Planetary Scale Mountains and Bodies
Moving beyond Earth, the geological features of other planets introduce a dramatic increase in scale. The most famous example is Olympus Mons, a colossal shield volcano located on Mars and the tallest mountain currently discovered in our solar system. Olympus Mons rises over 21.9 kilometers above the surrounding Martian plains, making it roughly two and a half times the height of Mount Everest. Its base spans a diameter of approximately 600 kilometers, large enough to cover an area roughly the size of the entire state of Arizona.
This monumental size is possible because Mars lacks Earth’s dynamic plate tectonics and has weaker gravity. The absence of moving crustal plates allowed lava to accumulate in one spot for billions of years, building up a single, massive structure. The comparison shifts completely when considering entire planetary bodies rather than just surface features. Even the planet Mars itself, with a diameter of about 6,779 kilometers, is an object of vastly greater volume than any terrestrial mountain.
The scale difference continues to expand with the gas giants, such as Jupiter, which has a diameter more than 11 times that of Earth. Whole planets, moons, and asteroids are entities whose three-dimensional size and mass are in a different category from a mountain.

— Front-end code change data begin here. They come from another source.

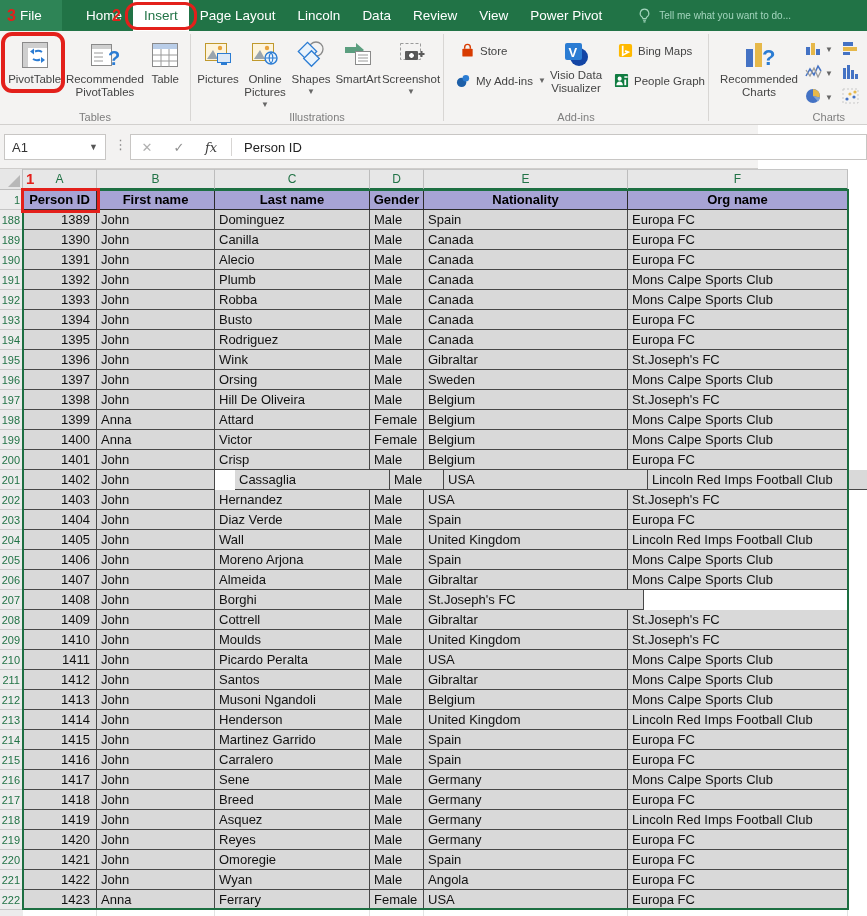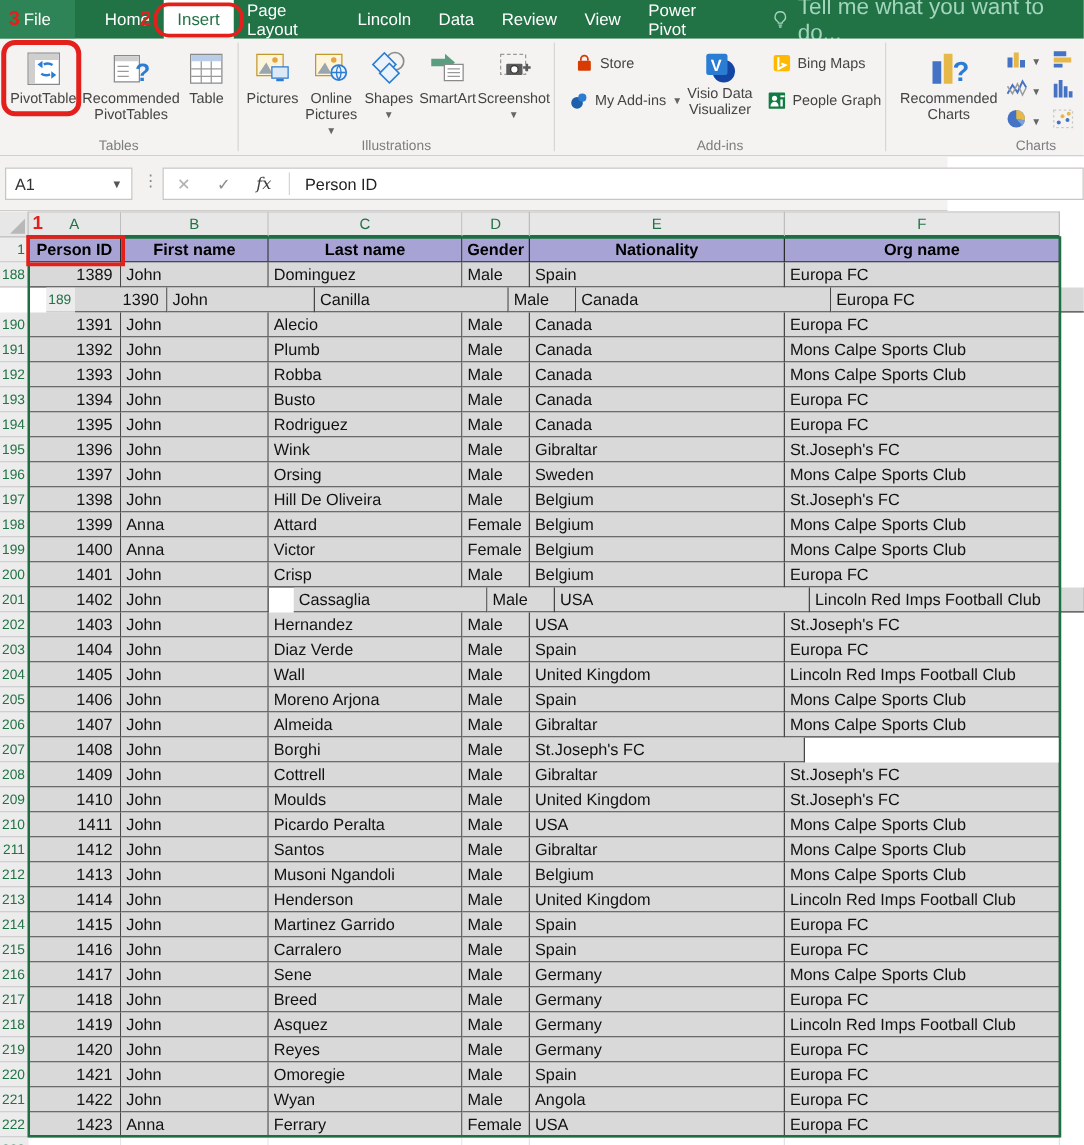--- a/index.html
+++ b/index.html
@@ -10,21 +10,21 @@
   }
   .abs { position: absolute; }
 
   
   .tabbar { left:0; top:0; width:867px; height:31px; background:#217346; display:flex; align-items:stretch; }
   .file-tab { width:62px; background:#2e8456; color:#fff; font-size:13.5px; display:flex; align-items:center; justify-content:center; }
   .tabs { display:flex; margin-left:13px; align-items:stretch; }
   .tab { position:relative; display:flex; align-items:center; padding:0 11px; color:#fff; font-size:13.5px; cursor:default; }
   .tab.active { background:#fff; color:#217346; }
   .red-ring { position:absolute; left:-8px; right:-8px; top:2px; bottom:1px; border:3px solid #e3201b; border-radius:12px; pointer-events:none; }
-  .tellme { display:flex; align-items:center; gap:7px; margin-left:24px; color:#a3d5bd; font-size:18px; }
+  .tellme { display:flex; align-items:center; gap:7px; margin-left:24px; color:#a3d5bd; font-size:10px; }
 
   .annotation { position:absolute; color:#e3201b; font-weight:bold; z-index:40; font-size:16px; }
 
   
   .ribbon { left:0; top:31px; width:867px; height:94px; background:#f4f3f2; border-bottom:1px solid #d2d0ce; display:flex; }
   .rgroup { position:relative; height:100%; flex:0 0 auto; }
   .glabel { position:absolute; bottom:1px; left:0; width:100%; text-align:center; font-size:11px; color:#7d7d7d; }
   .gsep { width:1px; background:#d8d6d4; margin:3px 0; flex:0 0 auto; }
   .bigrow { display:flex; align-items:flex-start; padding:4px 4px 0 4px; }
   .bigbtn { display:flex; flex-direction:column; align-items:center; text-align:center; font-size:11.5px; color:#444; line-height:13px; padding-top:2px; }
@@ -386,21 +386,21 @@
     <div class="row">
       <div class="rh" style="width: 23px; flex: 0 0 23px;">188</div>
       <div class="dc num" style="width: 74px; flex: 0 0 74px;">1389</div>
       <div class="dc" style="width: 118px; flex: 0 0 118px;">John</div>
       <div class="dc" style="width: 155px; flex: 0 0 155px;">Dominguez</div>
       <div class="dc" style="width: 54px; flex: 0 0 54px;">Male</div>
       <div class="dc" style="width: 204px; flex: 0 0 204px;">Spain</div>
       <div class="dc" style="width: 220px; flex: 0 0 220px;">Europa FC</div>
     </div>
     <div class="row">
-      <div class="rh" style="width: 23px; flex: 0 0 23px; margin-left: 37px;">189</div>
+      <div class="rh" style="width: 23px; flex: 0 0 23px;">189</div>
       <div class="dc num" style="width: 74px; flex: 0 0 74px;">1390</div>
       <div class="dc" style="width: 118px; flex: 0 0 118px;">John</div>
       <div class="dc" style="width: 155px; flex: 0 0 155px;">Canilla</div>
       <div class="dc" style="width: 54px; flex: 0 0 54px;">Male</div>
       <div class="dc" style="width: 204px; flex: 0 0 204px;">Canada</div>
       <div class="dc" style="width: 220px; flex: 0 0 220px;">Europa FC</div>
     </div>
     <div class="row">
       <div class="rh" style="width: 23px; flex: 0 0 23px;">190</div>
       <div class="dc num" style="width: 74px; flex: 0 0 74px;">1391</div>

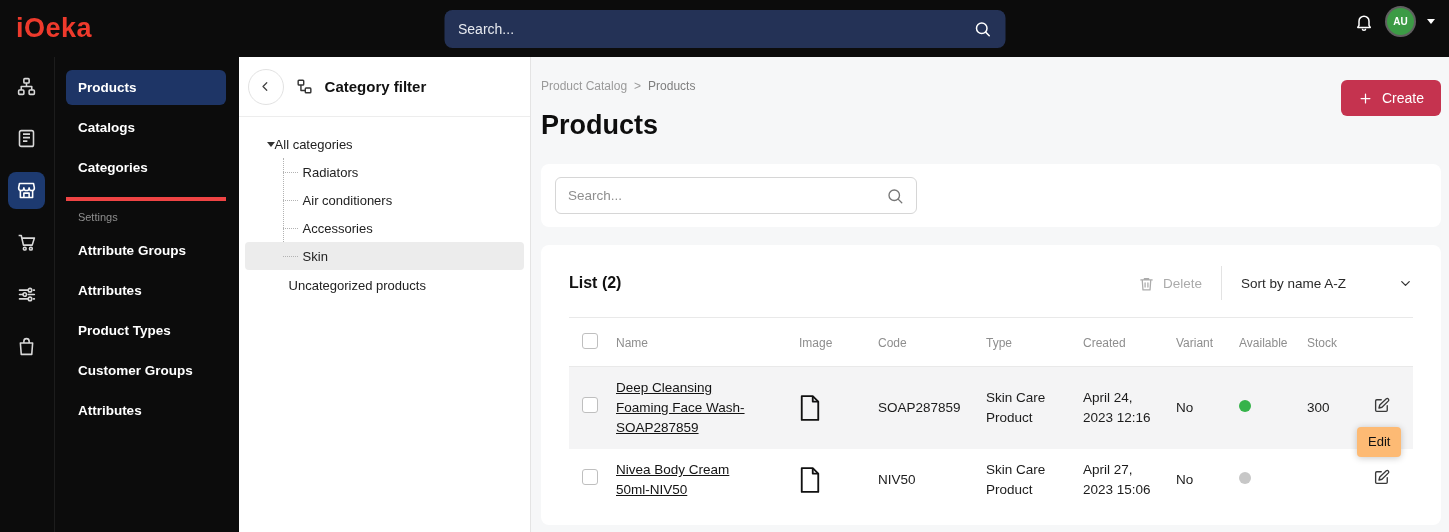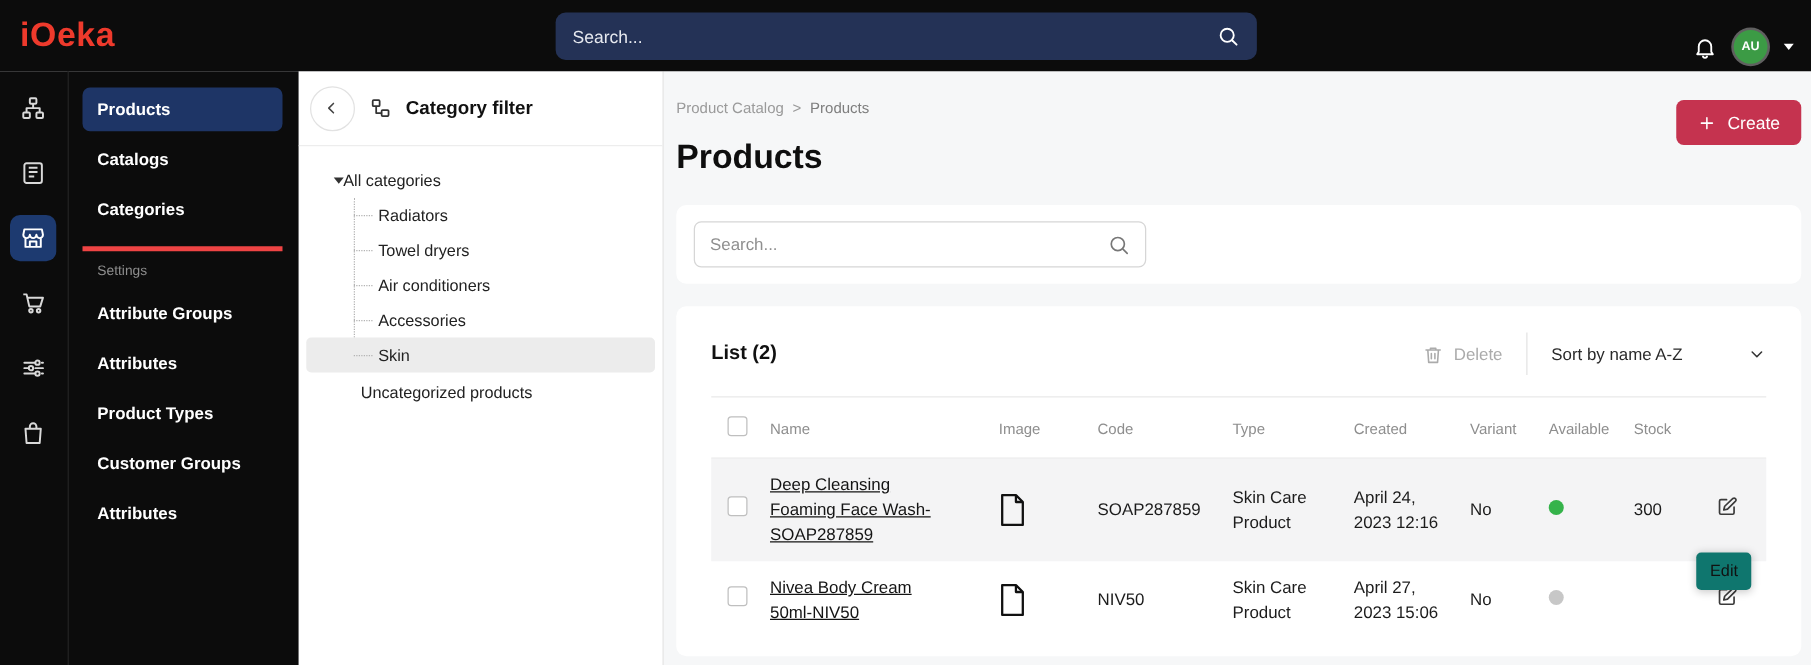--- a/index.html
+++ b/index.html
@@ -6,21 +6,21 @@
   html,body { width:1449px; height:532px; overflow:hidden; }
   body { font-family:"Liberation Sans", sans-serif; background:#f6f7f8; color:#1c1c1c; }
 
   
   .topbar { height:57px; background:#0c0c0c; display:flex; align-items:center; position:relative; z-index:20; }
   .logo { margin-left:16px; color:#ee3a2c; font-size:27px; font-weight:800; letter-spacing:.5px; }
   .topbar-search { position:absolute; left:50%; top:10px; transform:translateX(-50%); width:561px; height:38px;
     background:#243256; border-radius:8px; display:flex; align-items:center; padding:0 14px; }
   .topbar-search input { flex:1; background:transparent; border:none; outline:none; color:#fff; font-size:14px; font-family:inherit; }
   .topbar-search input::placeholder { color:#f2f4f8; opacity:.95; }
-  .topbar-right { position:absolute; right:14px; top:16px; height:43px; display:flex; align-items:center; gap:13px; }
+  .topbar-right { position:absolute; right:14px; top:0; height:43px; display:flex; align-items:center; gap:13px; }
   .icon-btn { display:flex; align-items:center; justify-content:center; cursor:pointer; }
   .avatar { width:27px; height:27px; border-radius:50%; background:#3c9b45; box-shadow:0 0 0 2px rgba(255,255,255,.35);
     color:#fff; font-size:10px; font-weight:700; display:flex; align-items:center; justify-content:center; }
   .caret-down { width:0; height:0; border-left:4px solid transparent; border-right:4px solid transparent; border-top:5px solid #fff; }
 
   
   .body { display:flex; height:475px; }
 
   
   .iconrail { width:55px; background:#0c0c0c; border-right:1px solid #1d1d1d; display:flex; flex-direction:column;
@@ -87,21 +87,21 @@
   .cell { padding-right:18px; }
   .cell.name { padding-right:36px; }
   .name-link { color:#141414; text-decoration:underline; cursor:pointer; }
   .doc-icon svg { width:22px; height:28px; display:block; }
   .dot { display:inline-block; width:12px; height:12px; border-radius:50%; }
   .dot.green { background:#35b34a; }
   .dot.gray { background:#c7c7c7; }
   .editcell { position:relative; padding-right:0; }
   .edit-btn { cursor:pointer; display:inline-flex; }
   .edit-btn svg { width:18px; height:18px; }
-  .tooltip { position:absolute; top:46px; left:-16px; background:#0f766e; border-radius:4px; padding:5px 11px; font-size:13px;
+  .tooltip { position:absolute; top:31px; left:-16px; background:#fdba74; border-radius:4px; padding:5px 11px; font-size:13px;
     color:#111; box-shadow:0 1px 7px rgba(0,0,0,.22); white-space:nowrap; z-index:5; }
 </style>
 </head>
 <body>
 
 <header class="topbar">
   <div class="logo">iOeka</div>
   <div class="topbar-search">
     <input type="text" placeholder="Search..." style="">
     <svg viewBox="0 0 24 24" fill="none" stroke="#fff" stroke-width="2" stroke-linecap="round">
@@ -200,21 +200,20 @@
       <span class="filter-title">Category filter</span>
     </div>
     <div class="tree">
       <div class="tree-root">
         <span class="tri-down"></span>
         <span>All categories</span>
       </div>
       <div class="tree-children">
         <div class="tree-vline"></div>
         <div class="tree-item">Radiators</div>
-        <div class="tree-item">Towel dryers</div>
         <div class="tree-item">Air conditioners</div>
         <div class="tree-item">Accessories</div>
         <div class="tree-item selected">Skin</div>
       </div>
       <div class="tree-uncat">Uncategorized products</div>
     </div>
   </aside>
 
   <main class="main">
     <div class="breadcrumb">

The entire mass of Mount Everest is a nearly negligible fraction of the mass of even a small planet.
The True Giants of Space
The scale becomes vast when comparing Mount Everest to objects outside our solar system, where distance is measured in light-years. Our own star, the Sun, has a diameter of about 1.39 million kilometers. The Sun’s volume is so vast that it could contain over a million Earths.
Even the Sun is considered an average-sized star, and it is dwarfed by the hypergiant stars. For instance, the red hypergiant UY Scuti is one of the largest stars known, with a radius estimated to be over 1,700 times that of the Sun. Another candidate, Stephenson 2-18, is estimated to be even larger, potentially over 2,150 times the radius of the Sun. If Stephenson 2-18 were placed at the center of our solar system, its outer edge would extend past the orbit of Saturn.
The comparison then transitions from single stars to massive collections of stars and gas. Nebulae, vast clouds of gas and dust where stars are born, can stretch for hundreds of light-years, representing immense volumes of matter and space. Finally, the comparison reaches the galactic scale, where Everest is an infinitesimal speck.
Our home galaxy, the Milky Way, is a barred spiral galaxy estimated to be about 100,000 light-years across. A light-year is the distance light travels in one year, which is nearly 9.5 trillion kilometers. The sheer volume of space contained within the Milky Way, which holds hundreds of billions of stars, is the ultimate answer to what is bigger than Mount Everest.